In the 1970s, Tzafir was in the cast of the successful satire show Nikui Rosh ("Head Cleaning"), in which he began performing imitations of Israeli politicians (such as Yitzhak Rabin, Menachem Begin, etc.). During the 1970s and 1980s, Tzafir acted in many Israeli films, among them Salomonico (1972), Charlie Ve'hetzi (1974), Hagiga B'Snuker (1975), Giv'at Halfon Eina Ona (1976), "Eizeh Yofi Shel Tzarot!" (1976), "Ha-Lahaka" (1979), "Nisuin Nusah Tel Aviv" (1979) and "Ha-Instalator" (1986). In the 1980s, Tzafir appeared as a recurring guest on the Israeli entertainment show Siba LeMesiba (סיבה למסיבה), where he performed imitations of Israeli politicians and participated in a variety of comedy skits. In addition, during that period of time he also guest starred in several episodes of the Israeli sitcom Krovim Krovim. In the 1990s, Tzafir did voices for the Israeli satirical puppet show "Chartzufim"; and starred as Baloo in the Hebrew stage musical adaptation of The Jungle Book. Tzafir famously provided the voice of Genie in the Hebrew version of the Disney animated film Aladdin and its two sequels. In 1999, he played the titular character of the straight-to-video fairy tale medley, Pim Pam Po. In 2004, Tzafir guest starred in the Israeli comical musical drama series "HaShir Shelanu". In 2005, Tzafir guest starred in the comedy drama series Telenovela Ba'am.
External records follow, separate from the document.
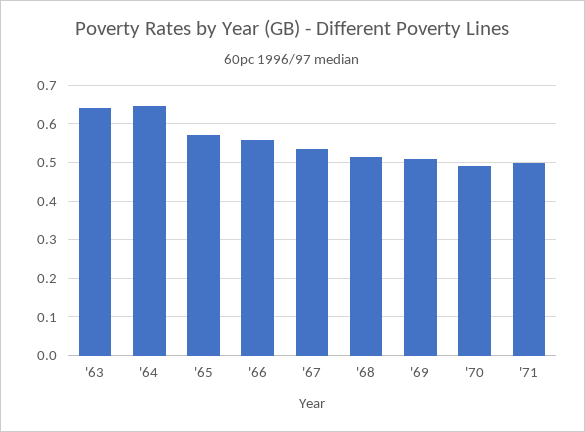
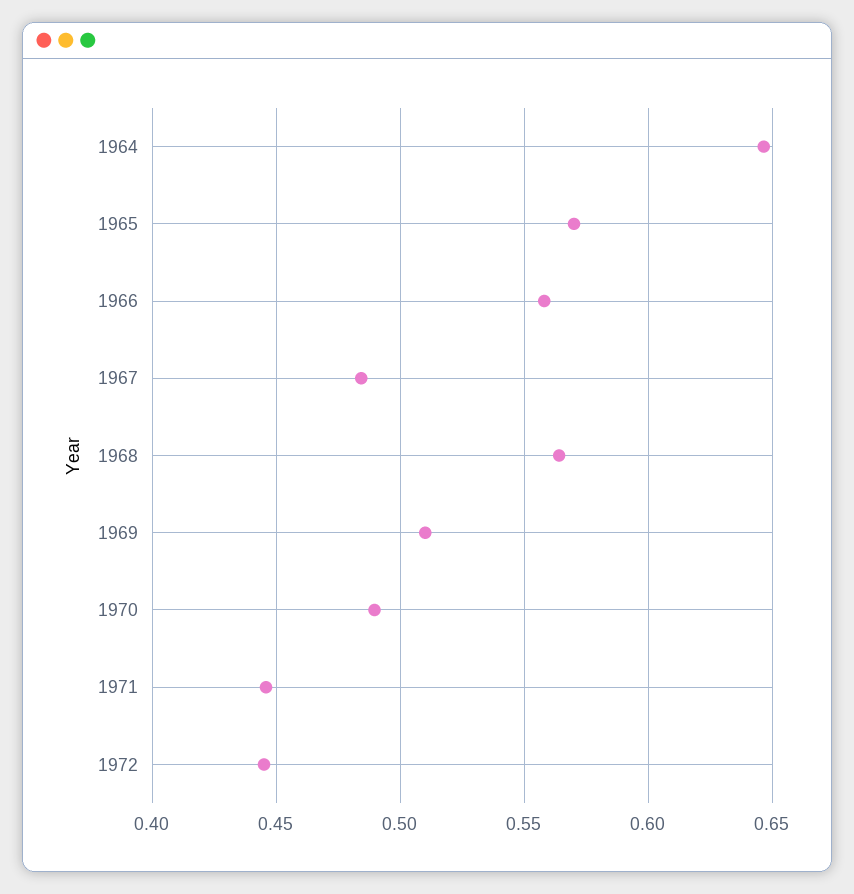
'63: 0.64 -> none
'67: 0.54 -> 0.485
'68: 0.52 -> 0.565
'71: 0.5 -> 0.445
1972: none -> 0.445

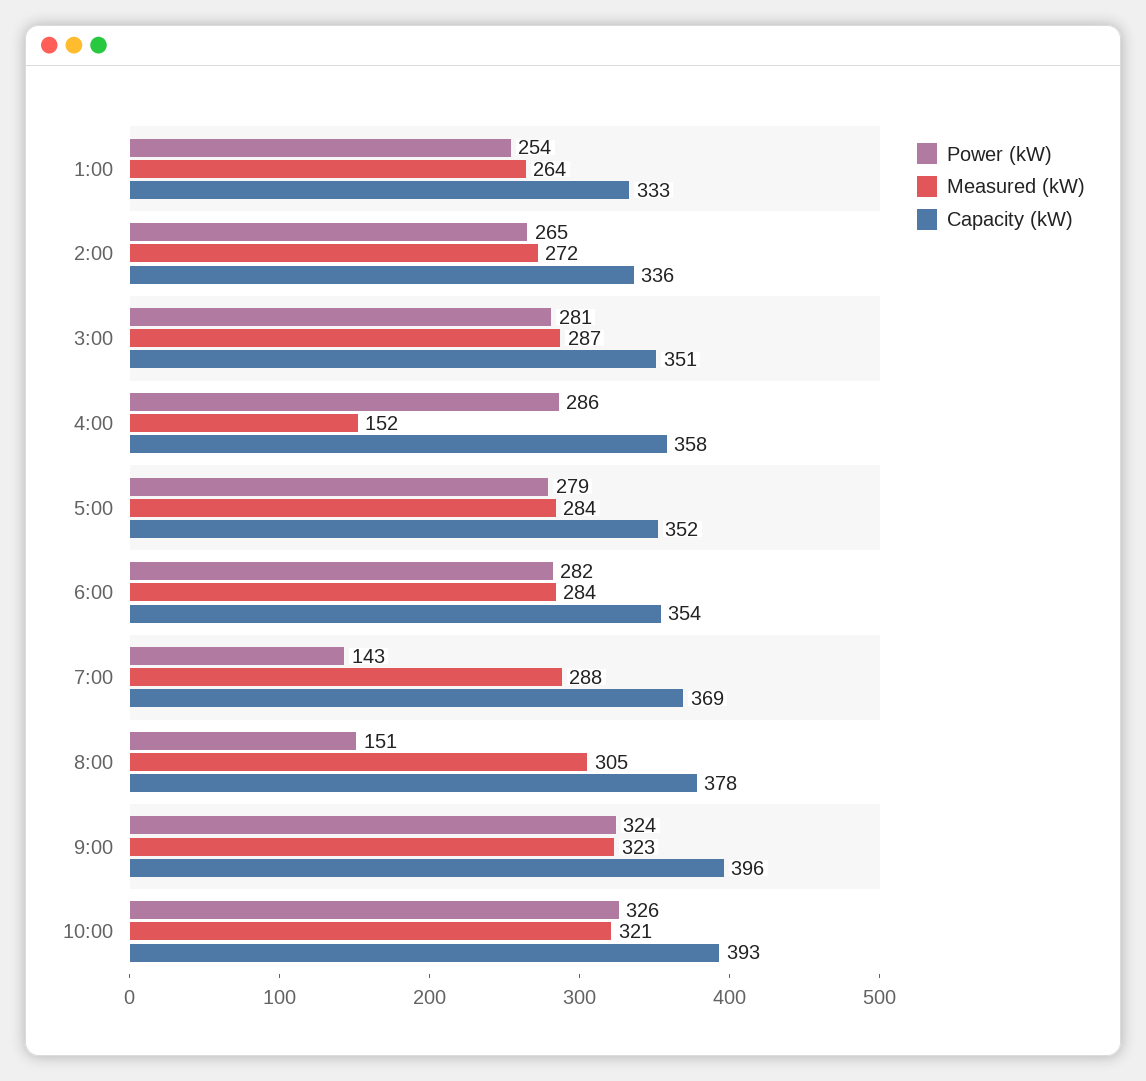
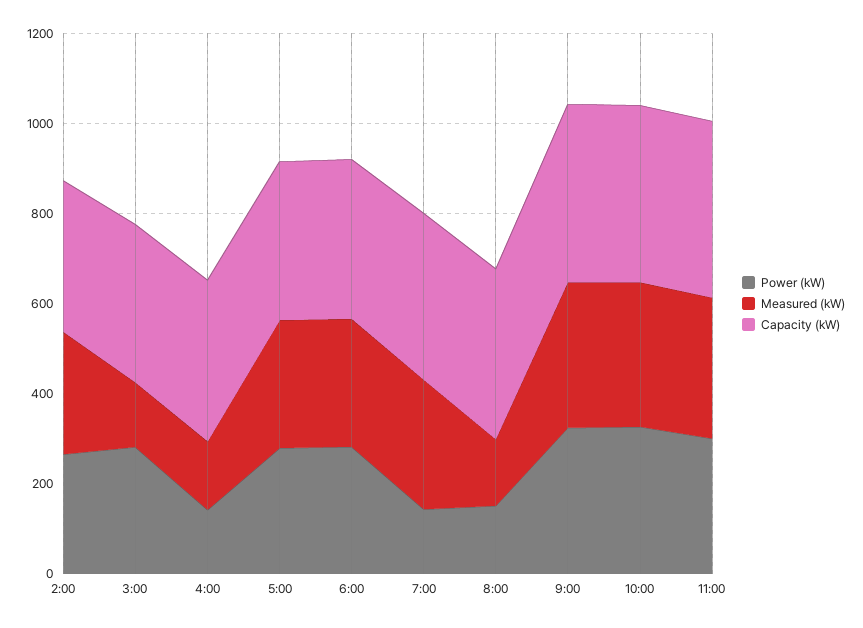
Power (kW), 1:00: 254 -> none
Measured (kW), 1:00: 264 -> none
Capacity (kW), 1:00: 333 -> none
Measured (kW), 3:00: 287 -> 150
Power (kW), 4:00: 286 -> 150
Measured (kW), 8:00: 305 -> 150
Power (kW), 11:00: none -> 300
Measured (kW), 11:00: none -> 300
Capacity (kW), 11:00: none -> 400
Tzafir also starred in several stage shows, most of which were written by satirist Ephraim Sidon.

Since the 2000s, Tzafir mainly participates in Israeli children's stage shows and children video stories on DVD and video.

In 2008 Tzafir participated in the Israeli drama series Danny Hollywood alongside Gila Almagor.

Since 2011 Tzafir has participated in Savri Maranan

== Personal life ==
In 1966, Tzafir married Yael, who also produces Tzafir's entertainment shows. They have three children, including the Israeli film actor and TV director Yoav Tzafir.

In August 2005 an indictment was filed against Tzafir for violent behavior and threats made against an employee at G.G. Studios in Neve Ilan, the production studio of the series Telenovela Ba'am. In January 2006 the Jerusalem civil court approved a plea bargain between Tzafir and the State Attorney's Office, according to which he would be given community service.